Informa Markets

Author Bio ▼

Safety and Health Practitioner (SHP) is first for independent health and safety news.
April 7, 2015

Get the SHP newsletter

Daily health and safety news, job alerts and resources

CDM 2015 – A new dawn for construction design management

sunrise-165094_640By Paul Bussey, Associate, Scott Brownrigg

On the 6 April 2015 the new Construction Design and Management (CDM) Regulations 2015 came into effect, following a lengthy five-year evaluation of the CDM 2007 Regulations. While the new regulations will have significant implications for all those involved in construction, the intention is simple – to prevent the ill health or death of construction and maintenance operatives, while also allowing for the delivery of good design – and this will, in part, be realised by replacing the appointment of a CDM-Coordinator with the appointment of a ‘principal designer’.

The evaluation process has been an object lesson in the importance of good coordination between all parts of the construction industry, which was the original intention of the regulations. The outcome is a re-focusing on the team approach, underpinned by the intentions of the overarching 1974 Health and Safety at Work Act, and aimed at proportionality, reasonable foreseeability, and practicability. This, in conjunction with the 1999 Management of Health and Safety at Work Regulations where the concept of “suitable and sufficient assessment of risk” was reinforced, set the landscape within which the 1994 and 2007 CDM Regulations operated.
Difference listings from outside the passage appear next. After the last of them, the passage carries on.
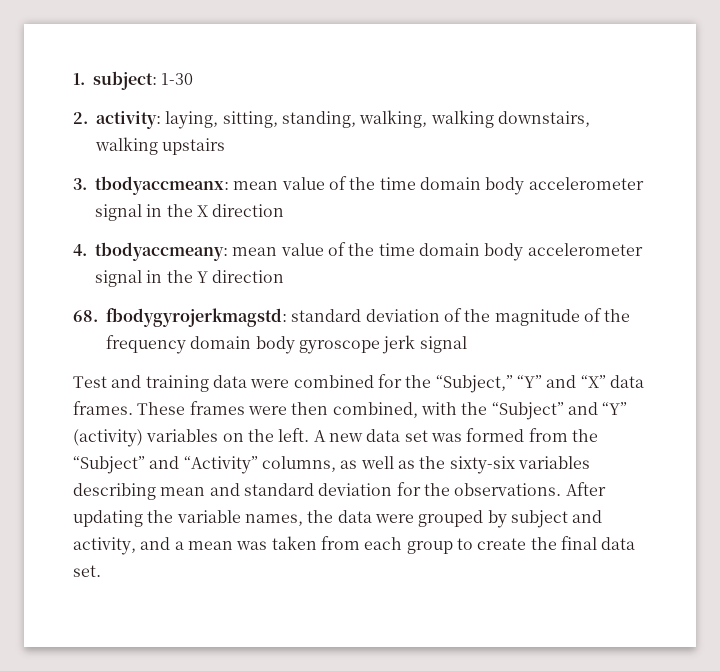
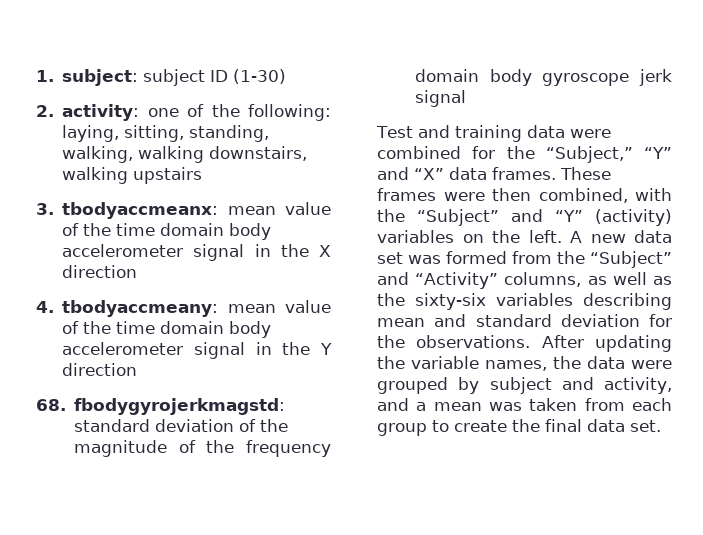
- 1. subject: 1-30
+ 1. subject: subject ID (1-30)
- 2. activity: laying, sitting, standing, walking, walking downstairs, walking upstairs
+ 2. activity: one of the following: laying, sitting, standing, walking, walking downstairs, walking upstairs

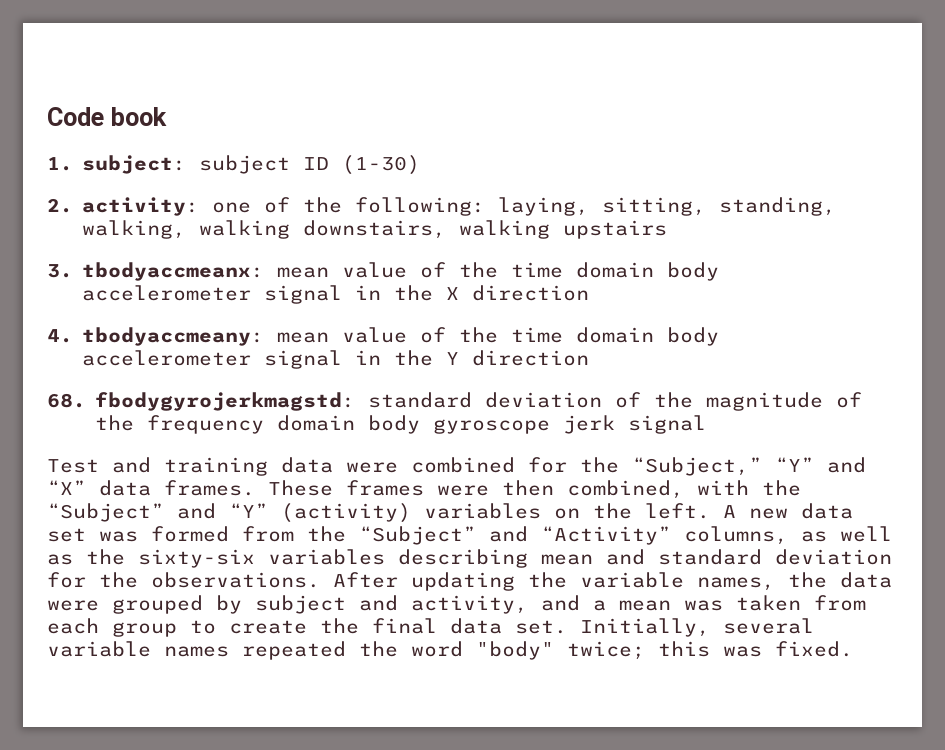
+ Code book
+ Initially, several variable names repeated the word "body" twice; this was fixed.

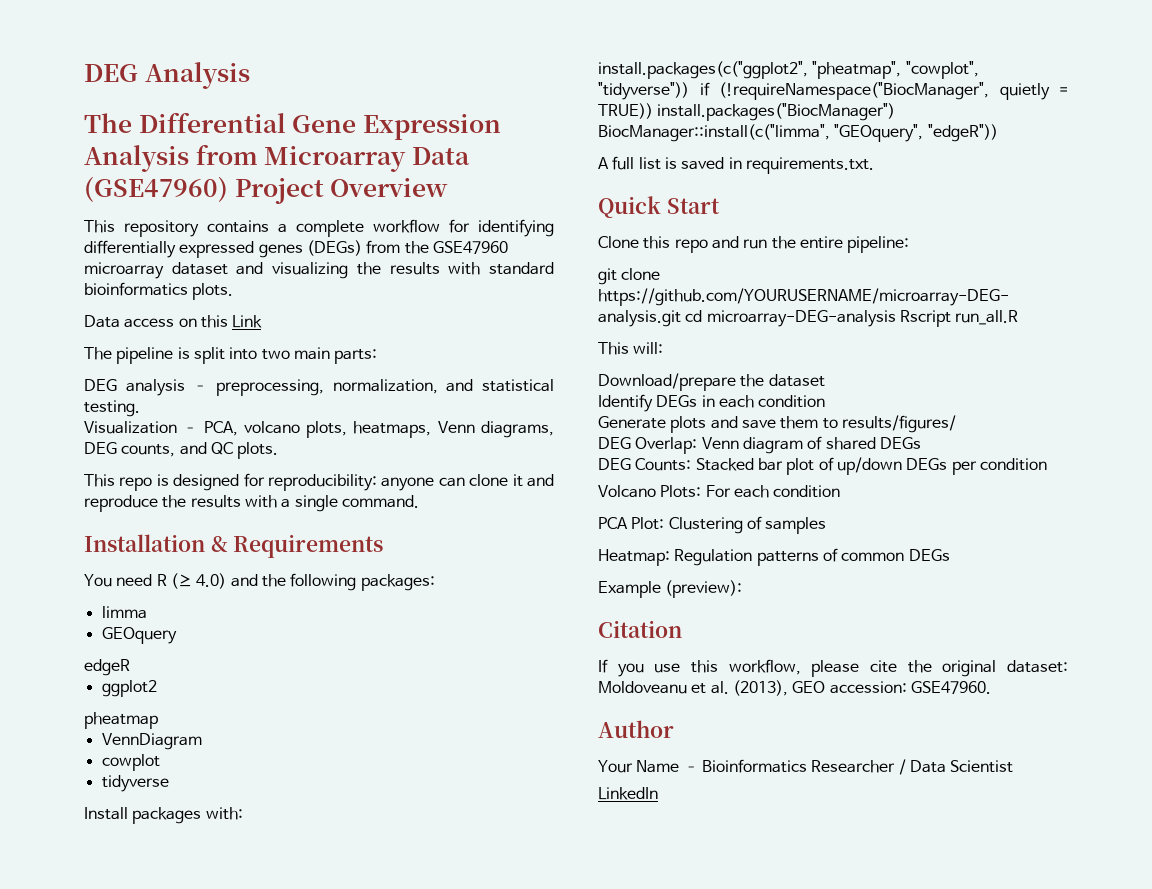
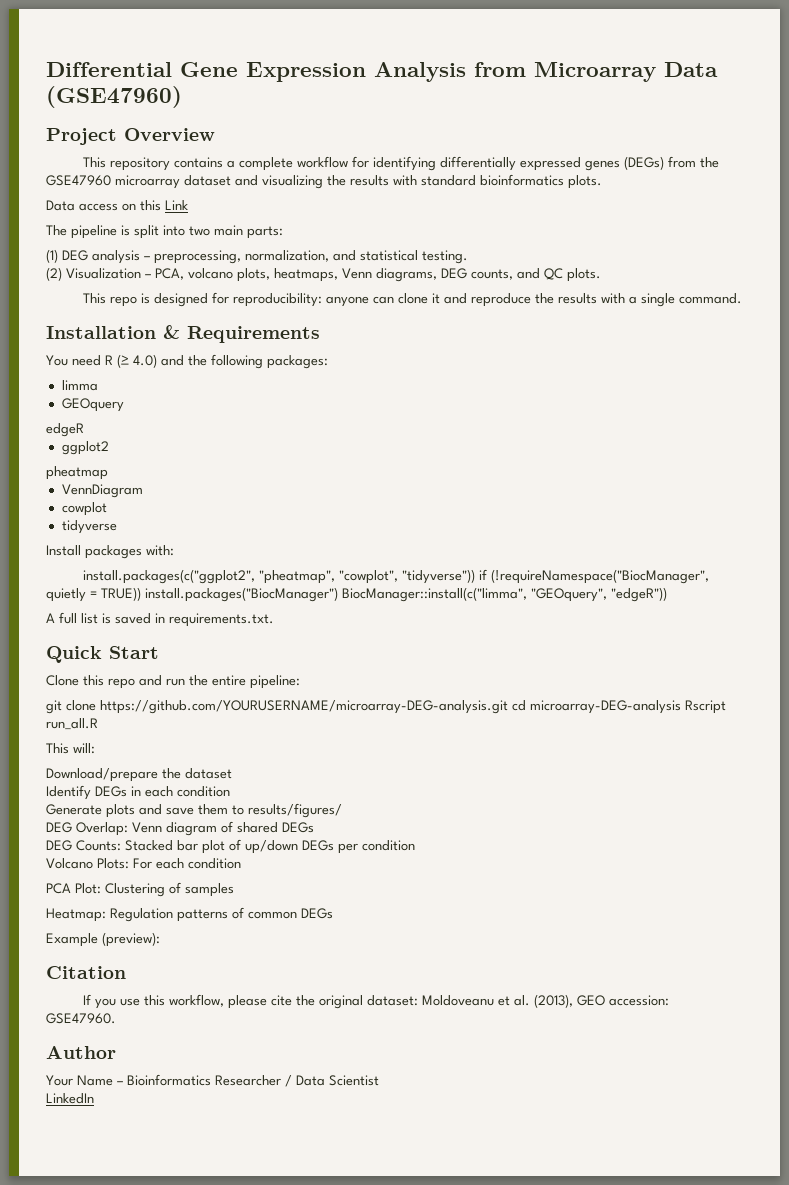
- DEG Analysis
- The Differential Gene Expression Analysis from Microarray Data (GSE47960) Project Overview
+ Differential Gene Expression Analysis from Microarray Data (GSE47960)
+ Project Overview
- DEG analysis – preprocessing, normalization, and statistical testing.
+ (1) DEG analysis – preprocessing, normalization, and statistical testing.
- Visualization – PCA, volcano plots, heatmaps, Venn diagrams, DEG counts, and QC plots.
+ (2) Visualization – PCA, volcano plots, heatmaps, Venn diagrams, DEG counts, and QC plots.

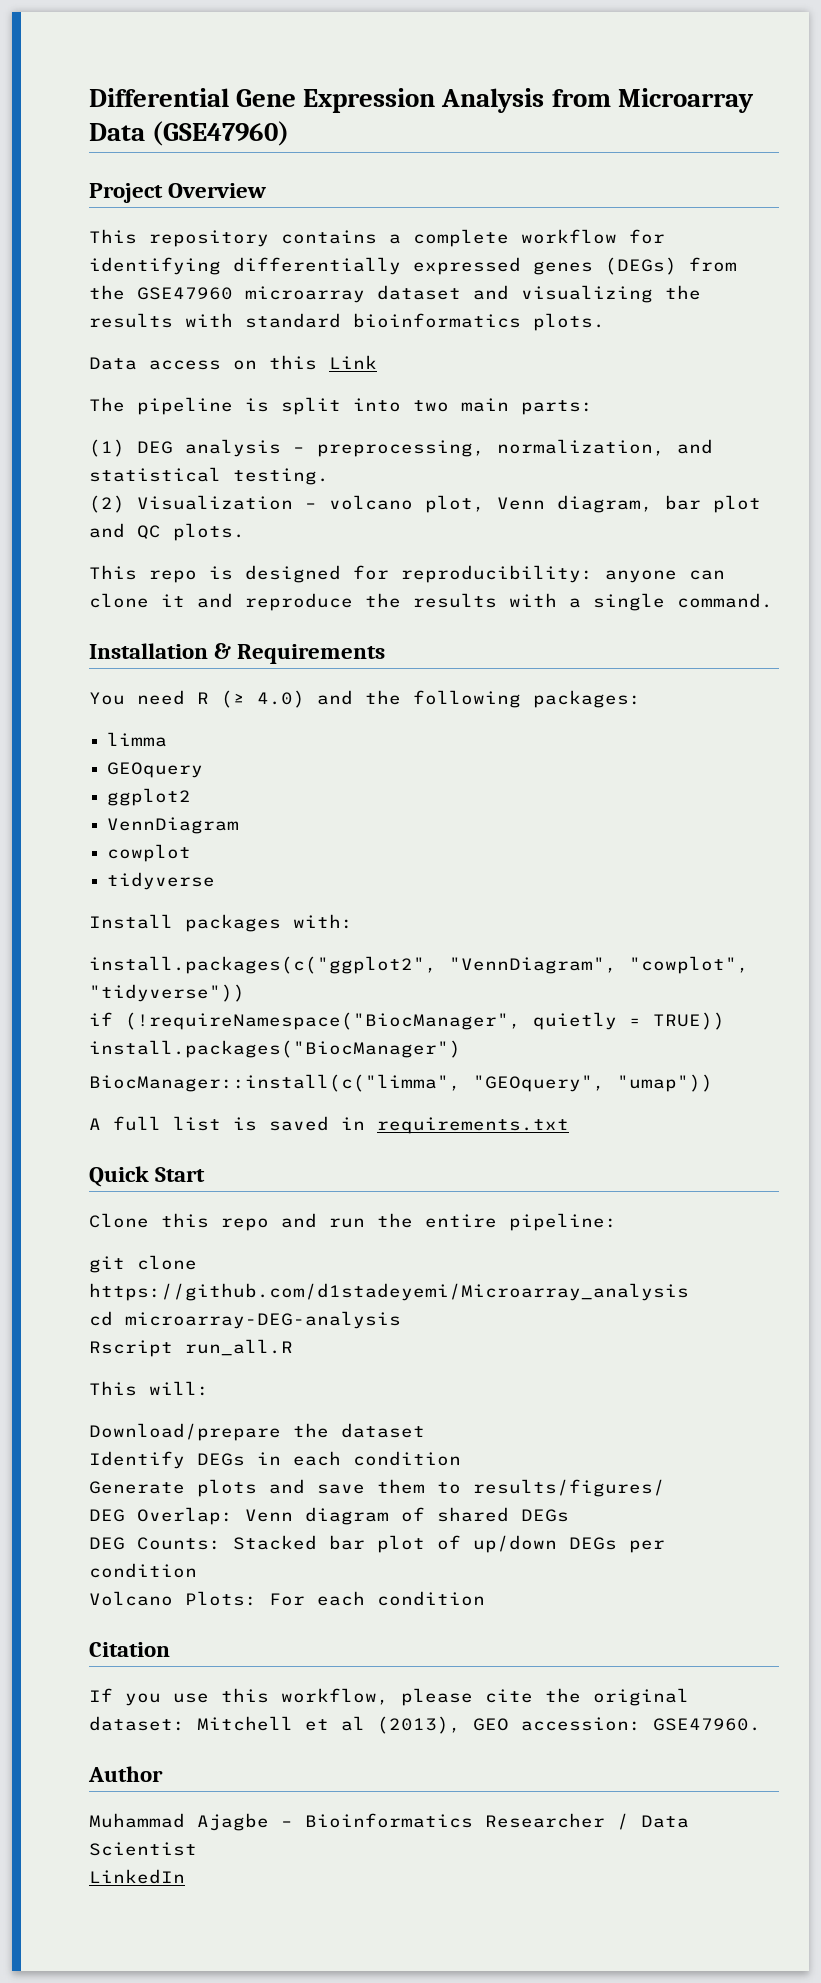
- (2) Visualization – PCA, volcano plots, heatmaps, Venn diagrams, DEG counts, and QC plots.
+ (2) Visualization – volcano plot, Venn diagram, bar plot and QC plots.
- edgeR
- pheatmap
- install.packages(c("ggplot2", "pheatmap", "cowplot", "tidyverse")) if (!requireNamespace("BiocManager", quietly = TRUE)) install.packages("BiocManager") BiocManager::install(c("limma", "GEOquery", "edgeR"))
+ install.packages(c("ggplot2", "VennDiagram", "cowplot", "tidyverse"))
+ if (!requireNamespace("BiocManager", quietly = TRUE)) install.packages("BiocManager")
+ BiocManager::install(c("limma", "GEOquery", "umap"))
- A full list is saved in requirements.txt.
+ A full list is saved in requirements.txt
- git clone https://github.com/YOURUSERNAME/microarray-DEG-analysis.git cd microarray-DEG-analysis Rscript run_all.R
+ git clone https://github.com/d1stadeyemi/Microarray_analysis
+ cd microarray-DEG-analysis
+ Rscript run_all.R
- PCA Plot: Clustering of samples
- Heatmap: Regulation patterns of common DEGs
- Example (preview):
- If you use this workflow, please cite the original dataset: Moldoveanu et al. (2013), GEO accession: GSE47960.
+ If you use this workflow, please cite the original dataset: Mitchell et al (2013), GEO accession: GSE47960.
- Your Name – Bioinformatics Researcher / Data Scientist
+ Muhammad Ajagbe – Bioinformatics Researcher / Data Scientist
While originally intended for the process industries where absolute duties to eliminate and reduce risk could be applied, the application of these regulations to design tasks has been much more complex. This has, in some cases, led to confusion and unintentional misinterpretation by some non-design trained duty-holders, who have expected designers to ‘design out’ all risk from their concept designs. The implementation of such expectations can stifle creative, innovative design and inhibit designers from establishing acceptable or tolerable levels of risk within the constraints of cost, time, quality, aesthetics, and contextual expectations of individual projects.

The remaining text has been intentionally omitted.